## Distributed Model Training

### University of Virginia
### DS 7200: Distributed Computing
### Last Updated: June 7, 2024

---

### TODO

1. Review the source papers and add relevant details

---

### SOURCES: 

- [Distributed Machine Learning Frameworks and its Benefits](https://www.xenonstack.com/blog/distributed-ml-framework#:~:text=In%20distributed%20machine%20learning%2C%20model,and%20training%20each%20split%20separately.)

- [Distributed Training with Azure](https://learn.microsoft.com/en-us/azure/machine-learning/concept-distributed-training?view=azureml-api-2/)

- [Distributed Training: Guide for Data Scientists
](https://neptune.ai/blog/distributed-training)

- Mastering Reinforcement Learning with Python, Enes Bilgin.

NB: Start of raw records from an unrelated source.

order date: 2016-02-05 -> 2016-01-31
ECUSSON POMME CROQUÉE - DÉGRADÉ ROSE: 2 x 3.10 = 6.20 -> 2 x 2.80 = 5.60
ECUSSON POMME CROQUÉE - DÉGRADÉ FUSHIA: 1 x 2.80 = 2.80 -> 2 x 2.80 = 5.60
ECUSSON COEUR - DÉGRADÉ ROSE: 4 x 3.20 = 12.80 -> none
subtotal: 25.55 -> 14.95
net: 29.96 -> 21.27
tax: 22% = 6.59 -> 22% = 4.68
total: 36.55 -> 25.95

- [Distributed model training II: Parameter Server and AllReduce](http://www.juyang.co/distributed-model-training-ii-parameter-server-and-allreduce/)

Need to Review:

- [Distributed Machine Learning and the Parameter Server](https://www.cs.cornell.edu/courses/cs4787/2019sp/notes/lecture22.pdf)


### OBJECTIVES

- Explain approaches for distributed model training
- Identify the benefits and challenges of synchronous and asynchronous training
- Explain the parameter server and Allreduce algorithms
- Explain why Ring-Allreduce can work better than Allreduce 

### CONCEPTS

- Data parallelism and model parallelism
- Asynchronous training vs Synchronous training 
- Parameter server algorithm
- Allreduce algorithm and Ring-Allreduce algorithm
- Vertical partitioning and horizontal partitioning of a model

---

### I. Why use Distributed Model Training?


For massive training sets, it may not be possible to train a model on a single machine. 

This may be the case for deep learning models.

In *distributed training*, the workload to train a model is split up and shared among worker nodes. 

The concepts, benefits, and challenges are similar to what we've learned earlier.

The work can be parallelized to speed up training.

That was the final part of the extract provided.